The result of your method is similar to one I derived myself for the same region but there are some differences that ive noticed. Although the basic trends are all the same and such mine has a more pronounced early 20th century warming. I believe this is because I picked and chose which southernmost stations I used because Im actually trying to study the northern region (labrador) and the southern boundary is below that but there is so little station data there I had to include something.

Robert said...

The method I used is completely different than any method ive seen and im wondering if perhaps you could tell me how it sounds. I average all the station data for each year to have a simple mean temperature composite. (Obviously flawed)

Then I use this simple mean temperature composite as the reference station and simultaneously compute offsets between each station and the overlapping period of the temperature composite.

Thus the average offset is computed for each station. I then adjust each station by its average offset (add the offset) and iterate the whole process until the calculation of the offsets results in the sum of all the offsets being equal to 0 (or close to it 0.00097)
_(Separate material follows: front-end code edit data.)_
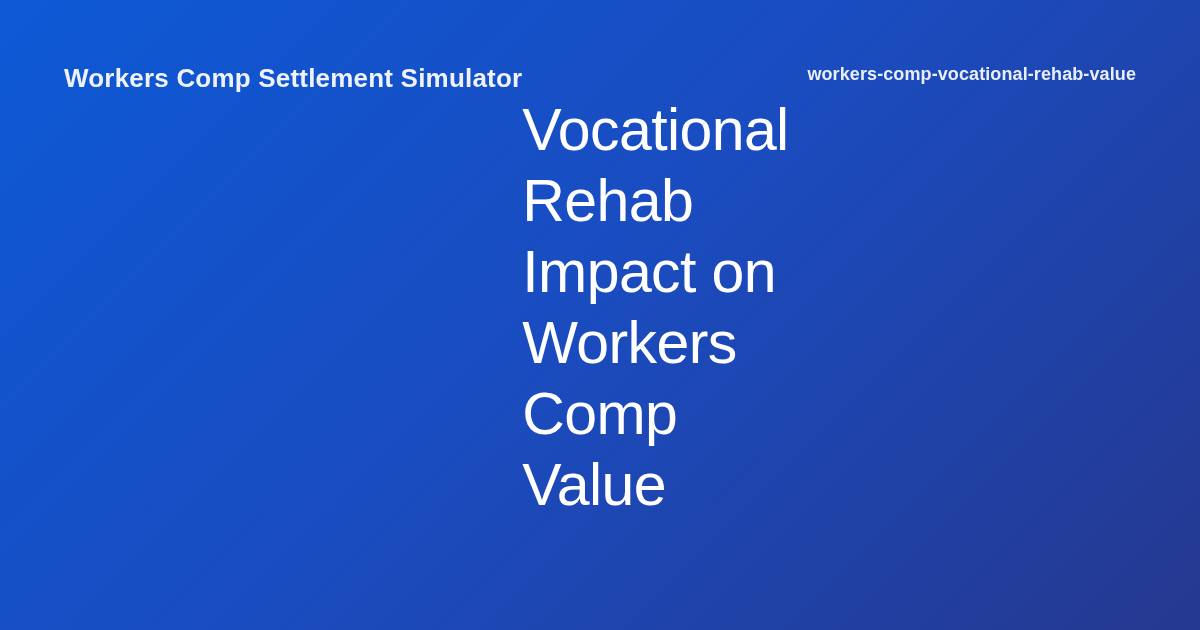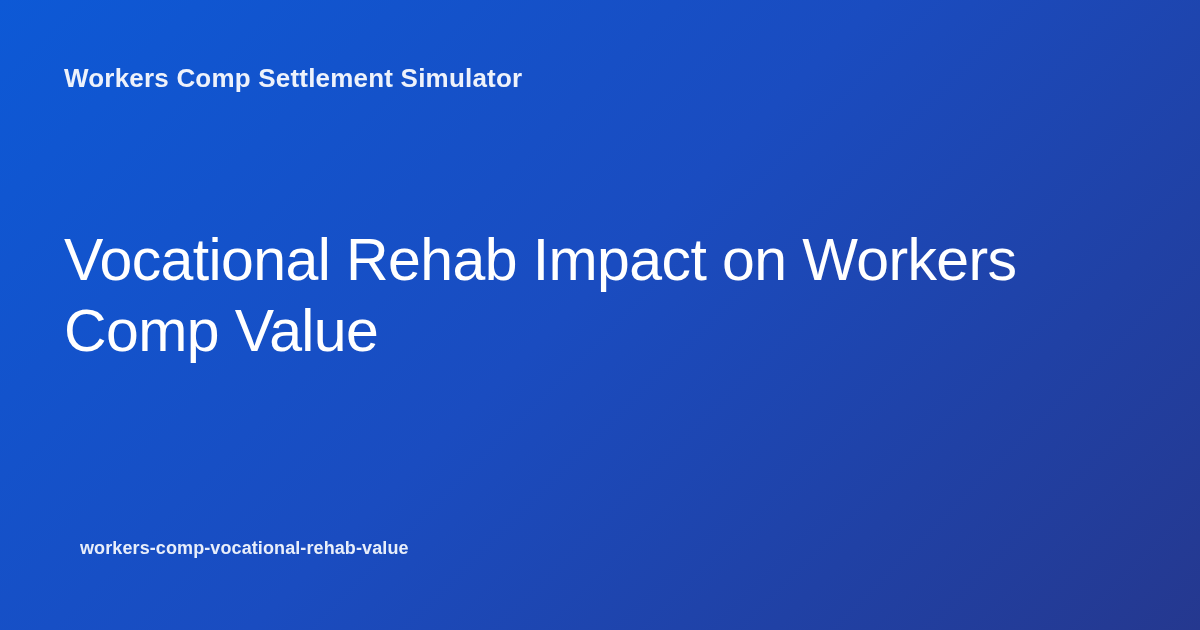--- a/index.html
+++ b/index.html
@@ -16,21 +16,21 @@
     -webkit-font-smoothing: antialiased;
   }
 
   .og-card {
     position: relative;
     box-sizing: border-box;
     width: 1200px;
     height: 630px;
     background: linear-gradient(135deg, #0d59d6 0%, #1a4cc0 48%, #25388f 100%);
     display: flex;
-    flex-direction: column;
+    flex-direction: row;
     justify-content: space-between;
     padding: 62px 64px 54px 64px;
   }
 
   
   .brand-row {
     flex: 0 0 auto;
   }
 
   .brand-name {
@@ -61,21 +61,21 @@
     letter-spacing: -0.6px;
     color: #ffffff;
   }
 
   
   .footer-row {
     flex: 0 0 auto;
   }
 
   .slug {
-    margin: 16px;
+    margin: 0;
     font-size: 18px;
     line-height: 24px;
     font-weight: 700;
     letter-spacing: 0.1px;
     color: #e8eefa;
     white-space: nowrap;
   }
 </style>
 </head>
 <body>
Any thoughts on this method...

It ended up unfortunately taking 17 iterations before I got it there but it seemed to give close to what you had (except with more late century warmth).

Joseph said...

@Robert: I've tested a simulation against the first-difference method, and I've found it to be worse than a simple temperature-anomaly-in-reference-period method. I suspect it accumulates errors.

The method you describe is similar to what the tool understand as olem.

The offset for a reference station is equal to 1/N times the sum of the relative offsets of the other stations. The other absolute station offsets are calculated accordingly. (This gives good absolute temperature measurements, not just anomalies.)

I use every station as a reference station once, and do a weighted average of the results.

Robert said...

Hey Joseph,
I tried to use this program to calculate temperatures for greenland but I only received 8 results and those were not full. Any idea what the issue could be?

Joseph said...

@Robert: I think it's because there aren't many stations in Greenland. I do think there should be enough stations for a full record, though.

Did you try stations from the unadjusted data set?